§ **Directions**: Where the word "validate" occurs in a line of the data, return the whole line.

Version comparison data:
========
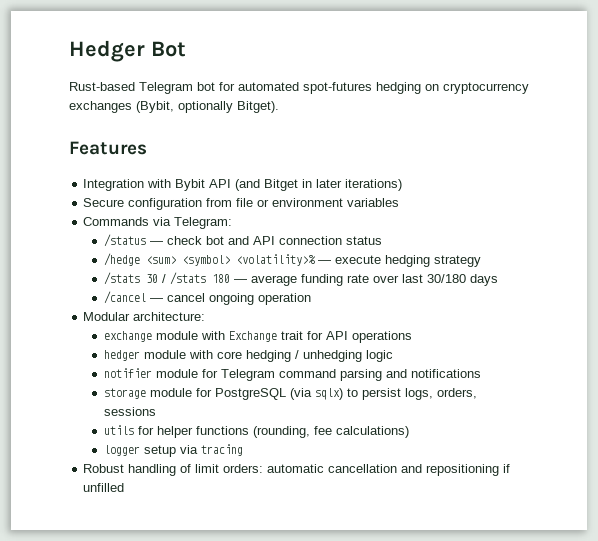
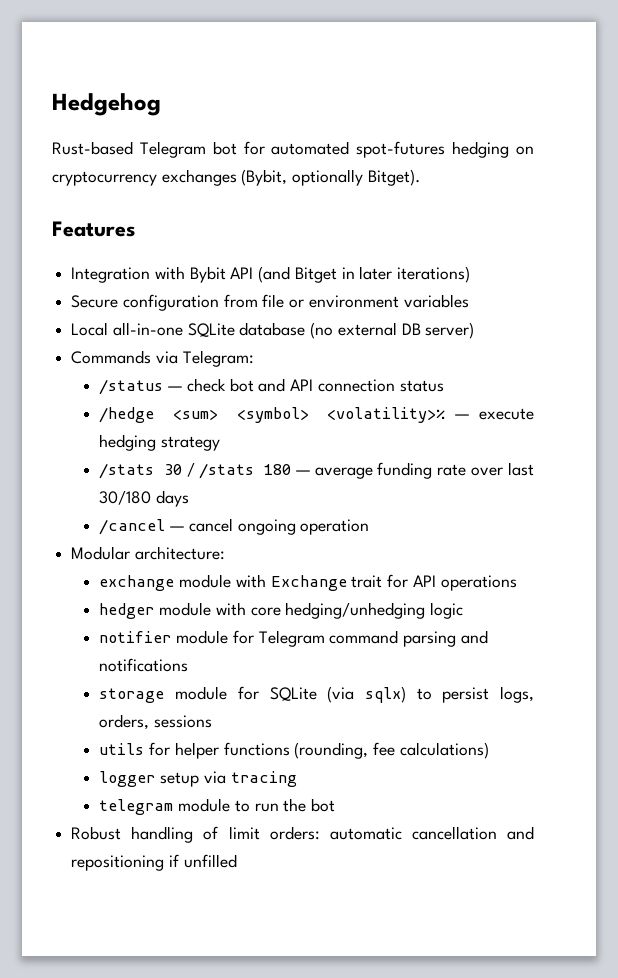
- Hedger Bot
+ Hedgehog
+ Local all-in-one SQLite database (no external DB server)
- hedger module with core hedging / unhedging logic
+ hedger module with core hedging/unhedging logic
- storage module for PostgreSQL (via sqlx) to persist logs, orders, sessions
+ storage module for SQLite (via sqlx) to persist logs, orders, sessions
+ telegram module to run the bot

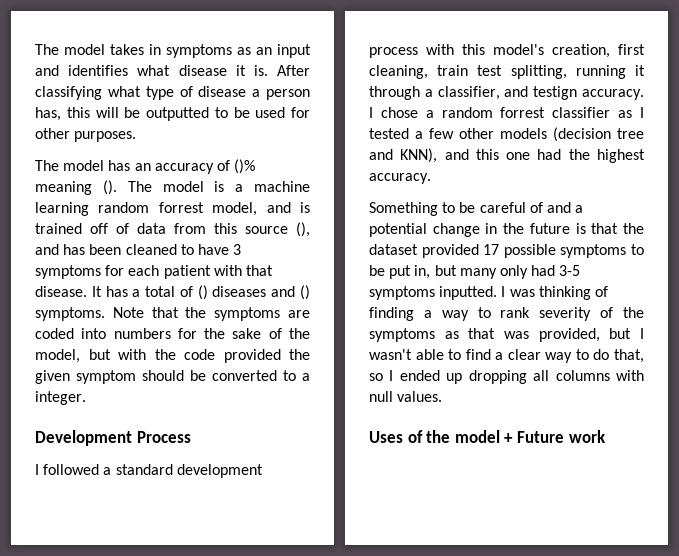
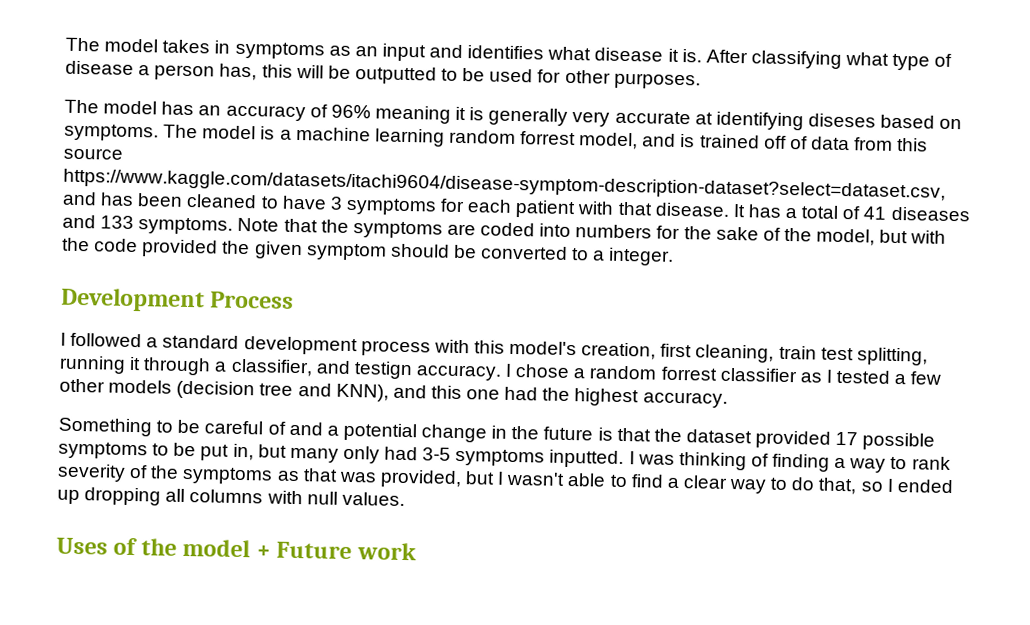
- The model has an accuracy of ()% meaning ().
+ The model has an accuracy of 96% meaning it is generally very accurate at identifying diseses based on symptoms.
- The model is a machine learning random forrest model, and is trained off of data from this source (), and has been cleaned to have 3 symptoms for each patient with that disease.
+ The model is a machine learning random forrest model, and is trained off of data from this source https://www.kaggle.com/datasets/itachi9604/disease-symptom-description-dataset?select=dataset.csv, and has been cleaned to have 3 symptoms for each patient with that disease.
- It has a total of () diseases and () symptoms.
+ It has a total of 41 diseases and 133 symptoms.

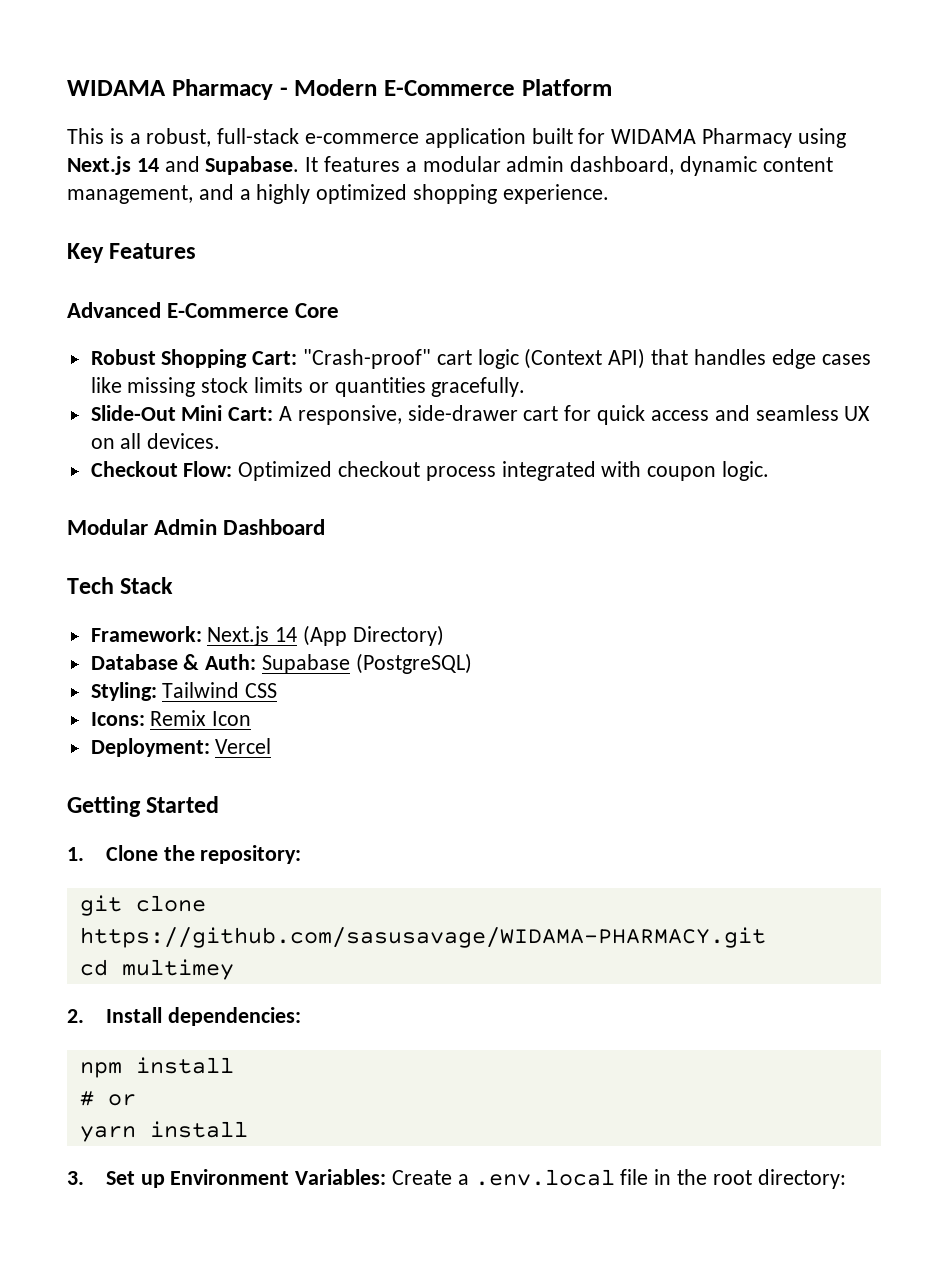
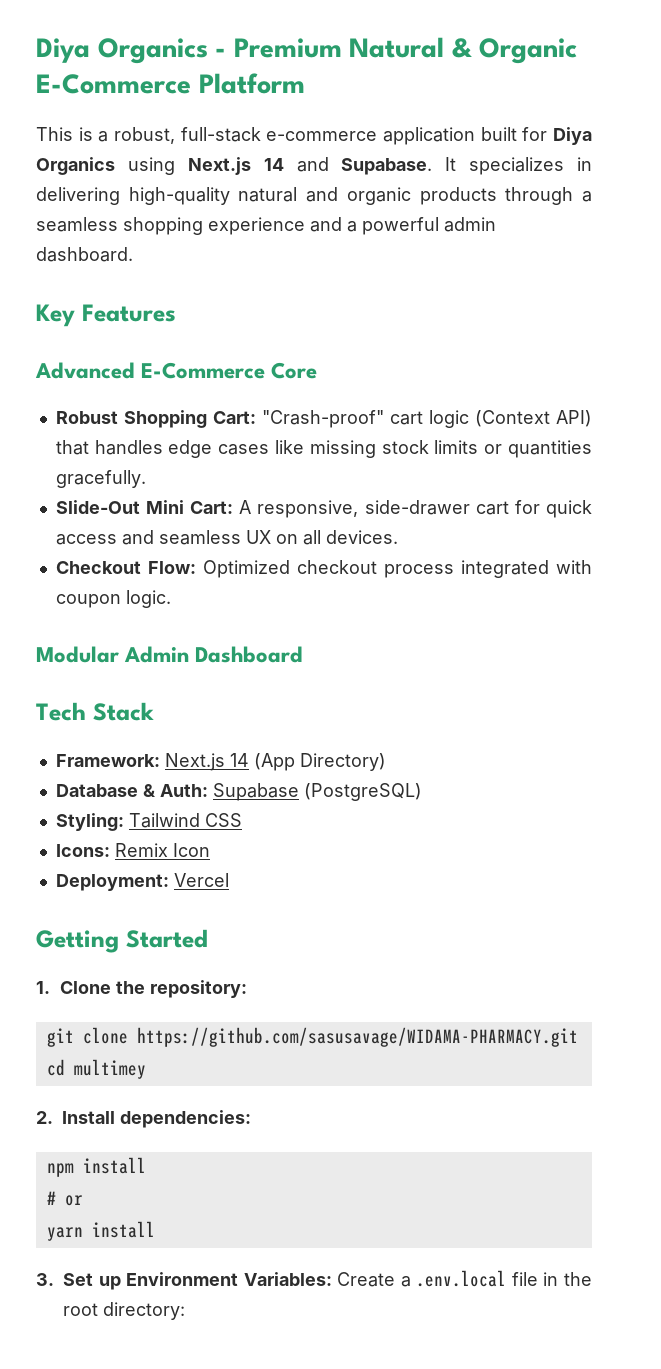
- WIDAMA Pharmacy - Modern E-Commerce Platform
+ Diya Organics - Premium Natural & Organic E-Commerce Platform
- This is a robust, full-stack e-commerce application built for WIDAMA Pharmacy using Next.js 14 and Supabase.
+ This is a robust, full-stack e-commerce application built for Diya Organics using Next.js 14 and Supabase.
- It features a modular admin dashboard, dynamic content management, and a highly optimized shopping experience.
+ It specializes in delivering high-quality natural and organic products through a seamless shopping experience and a powerful admin dashboard.

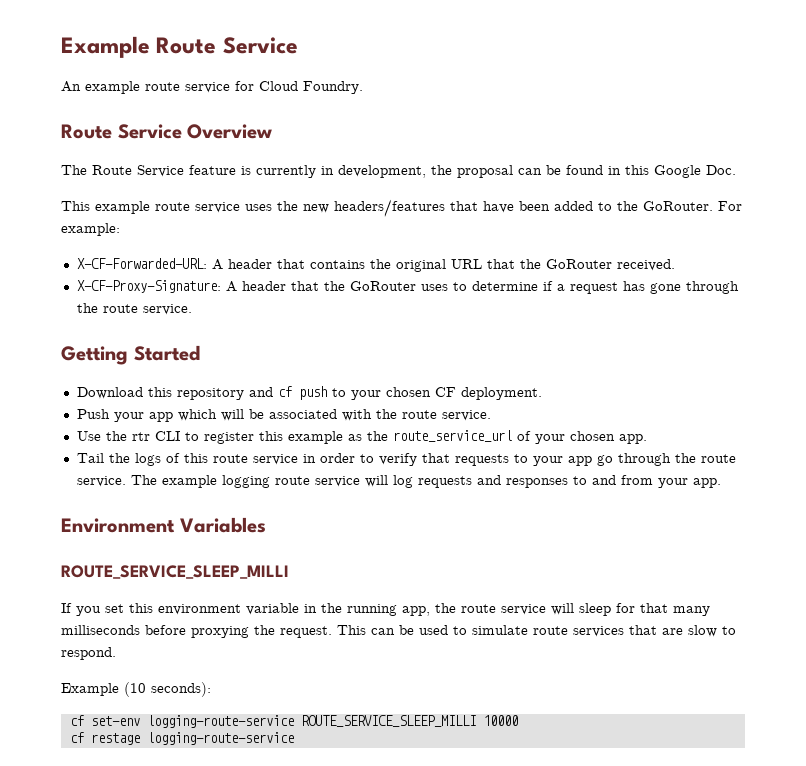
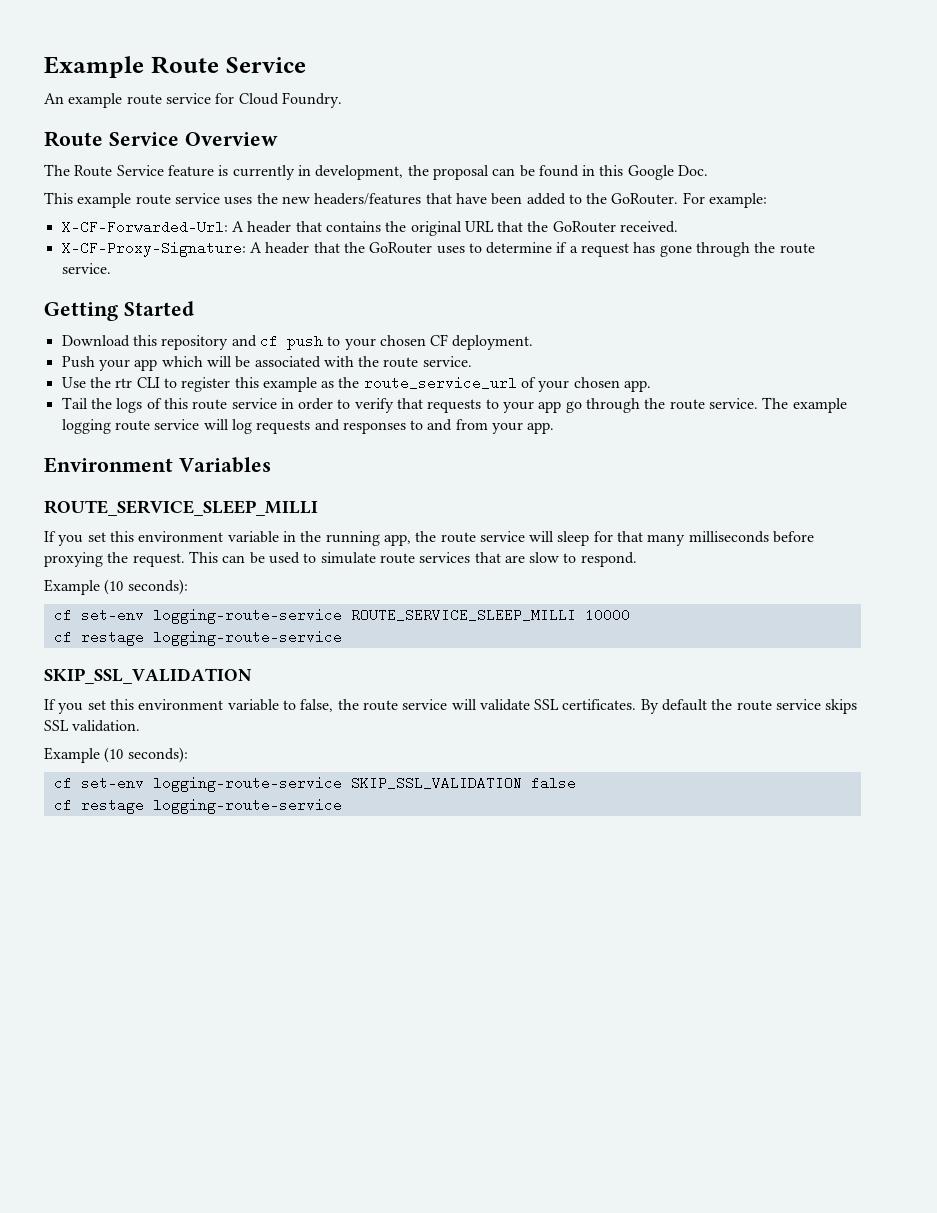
- X-CF-Forwarded-URL: A header that contains the original URL that the GoRouter received.
+ X-CF-Forwarded-Url: A header that contains the original URL that the GoRouter received.
  cf set-env logging-route-service ROUTE_SERVICE_SLEEP_MILLI 10000
+ cf restage logging-route-service
+ SKIP_SSL_VALIDATION
+ If you set this environment variable to false, the route service will validate SSL certificates. By default the route service skips SSL validation.
+ Example (10 seconds):
+ cf set-env logging-route-service SKIP_SSL_VALIDATION false

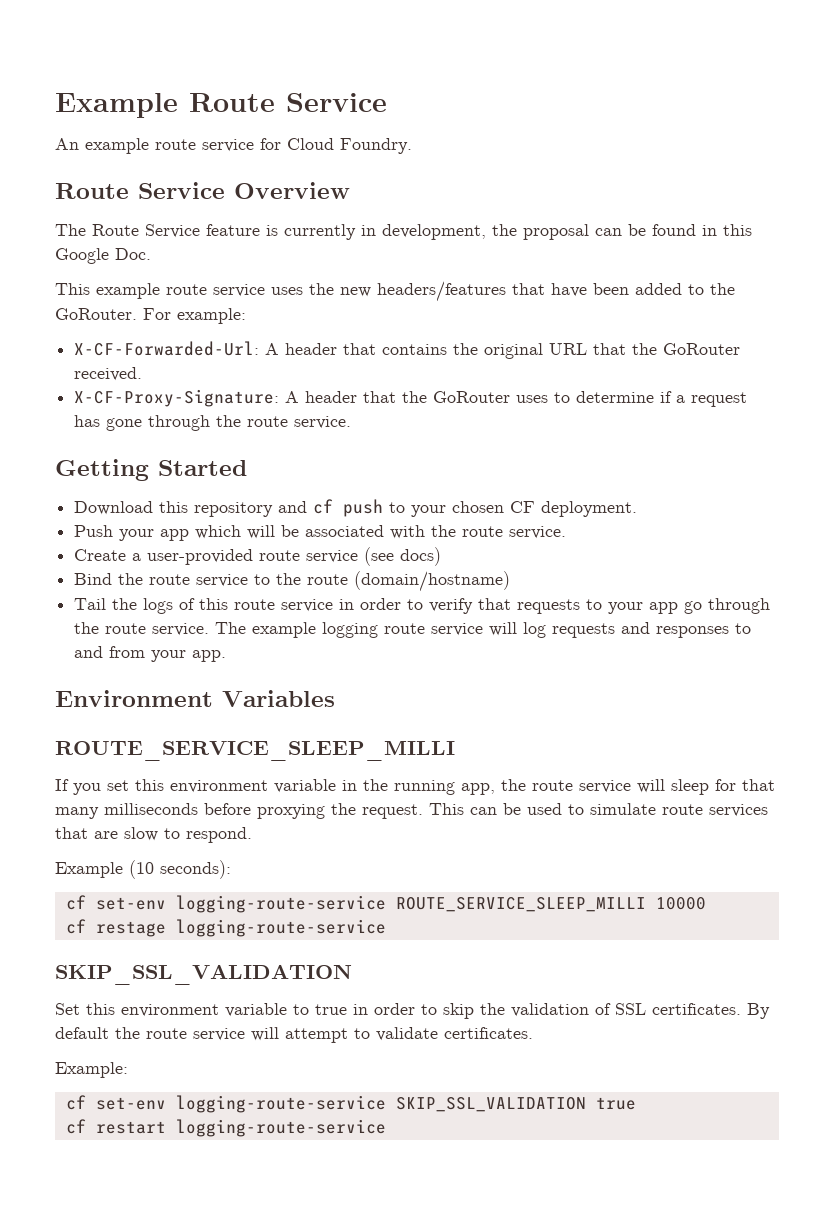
- Use the rtr CLI to register this example as the route_service_url of your chosen app.
+ Create a user-provided route service (see docs)
+ Bind the route service to the route (domain/hostname)
- If you set this environment variable to false, the route service will validate SSL certificates.
+ Set this environment variable to true in order to skip the validation of SSL certificates.
- By default the route service skips SSL validation.
- Example (10 seconds):
+ By default the route service will attempt to validate certificates.
+ Example:
- cf set-env logging-route-service SKIP_SSL_VALIDATION false
- cf restage logging-route-service
+ cf set-env logging-route-service SKIP_SSL_VALIDATION true
+ cf restart logging-route-service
========
§ **Task response**:
+ If you set this environment variable to false, the route service will validate SSL certificates. By default the route service skips SSL validation.
- If you set this environment variable to false, the route service will validate SSL certificates.
+ By default the route service will attempt to validate certificates.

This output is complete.